Required action:
Exact repetition, pictures omitted: give every record below again.

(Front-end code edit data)
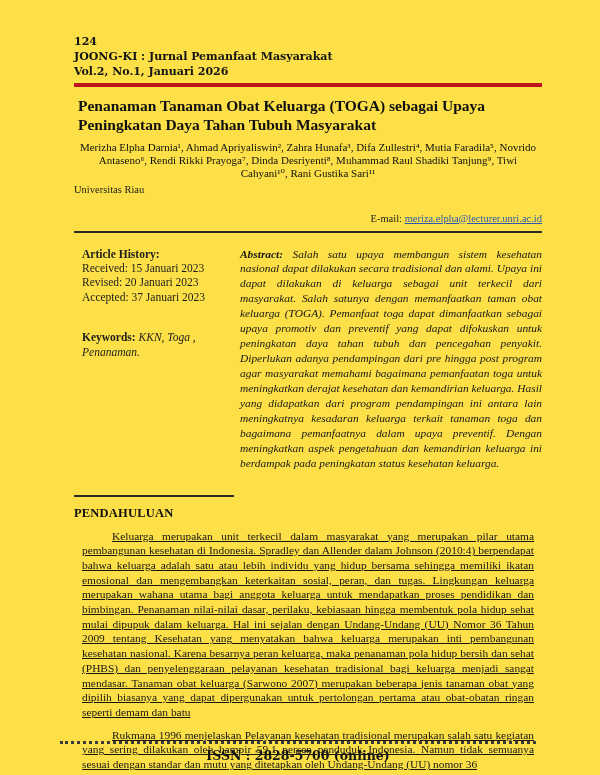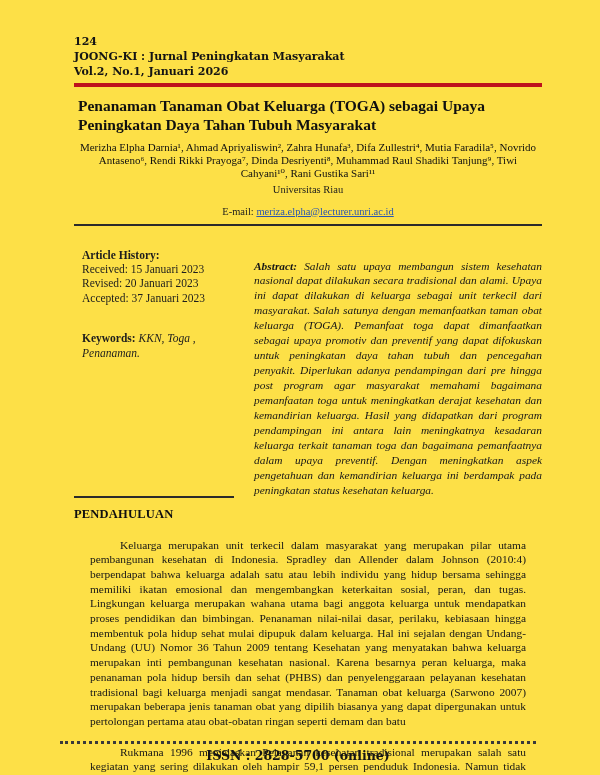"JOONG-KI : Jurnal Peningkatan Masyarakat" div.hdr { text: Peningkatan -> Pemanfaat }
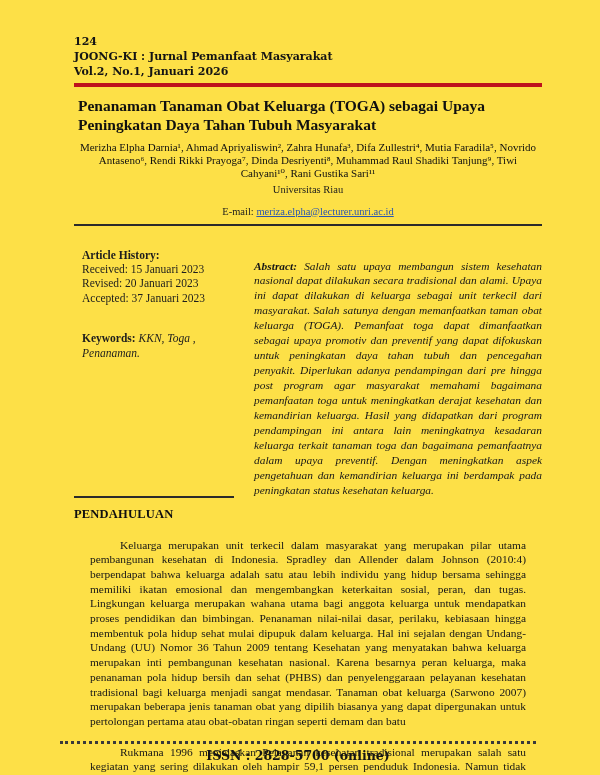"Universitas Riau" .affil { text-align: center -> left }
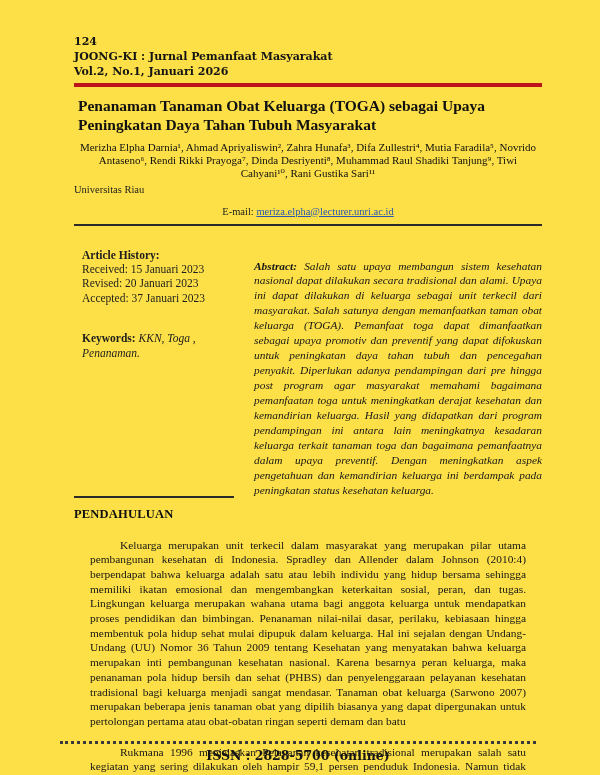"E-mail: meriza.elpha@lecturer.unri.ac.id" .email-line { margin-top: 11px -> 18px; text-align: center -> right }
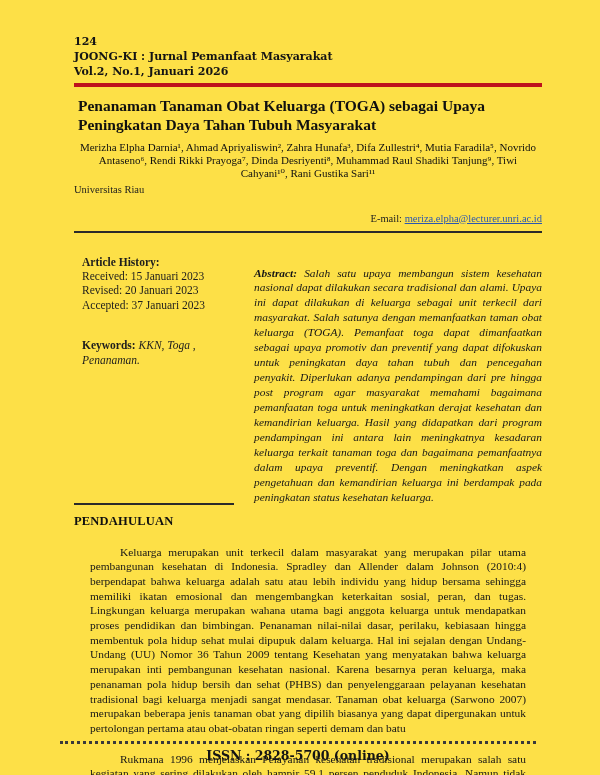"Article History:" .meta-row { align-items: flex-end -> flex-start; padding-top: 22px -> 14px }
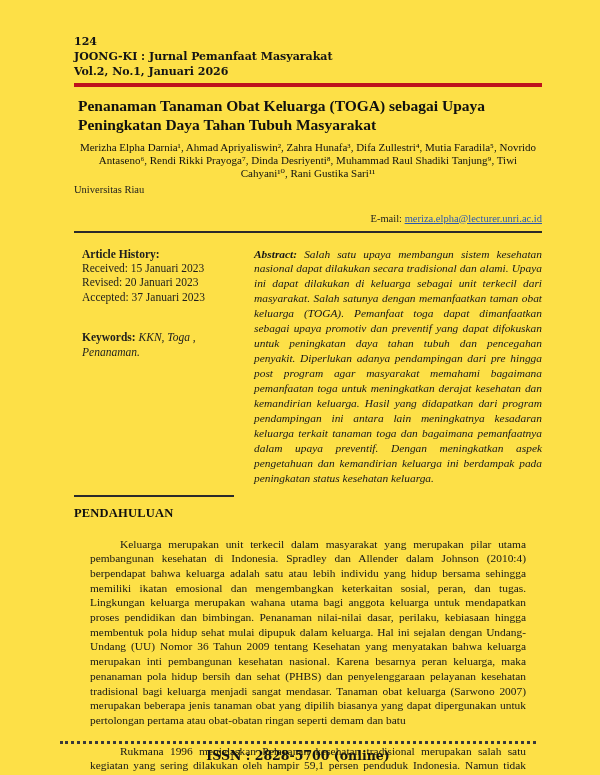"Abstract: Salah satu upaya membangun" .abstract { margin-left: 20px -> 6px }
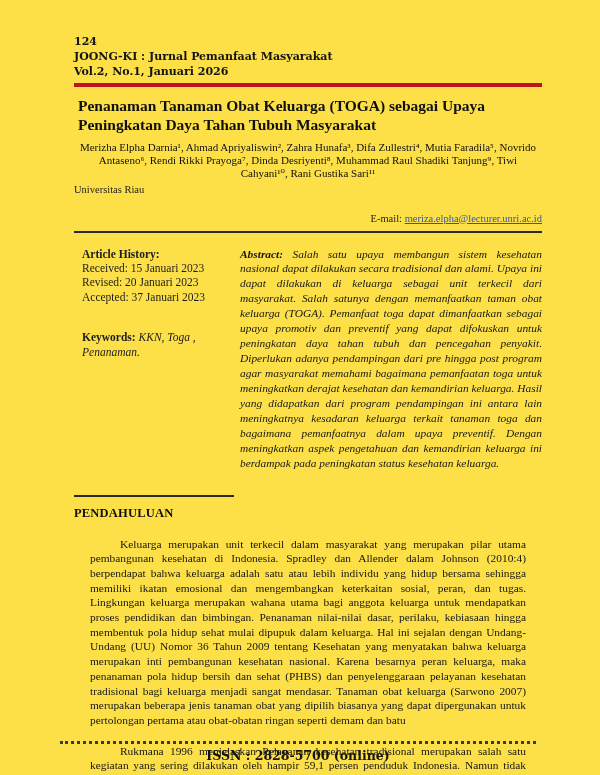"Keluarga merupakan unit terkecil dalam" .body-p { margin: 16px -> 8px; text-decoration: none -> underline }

Finished exercise:
"JOONG-KI : Jurnal Peningkatan Masyarakat" div.hdr { text: Peningkatan -> Pemanfaat }
"Universitas Riau" .affil { text-align: center -> left }
"E-mail: meriza.elpha@lecturer.unri.ac.id" .email-line { margin-top: 11px -> 18px; text-align: center -> right }
"Article History:" .meta-row { align-items: flex-end -> flex-start; padding-top: 22px -> 14px }
"Abstract: Salah satu upaya membangun" .abstract { margin-left: 20px -> 6px }
"Keluarga merupakan unit terkecil dalam" .body-p { margin: 16px -> 8px; text-decoration: none -> underline }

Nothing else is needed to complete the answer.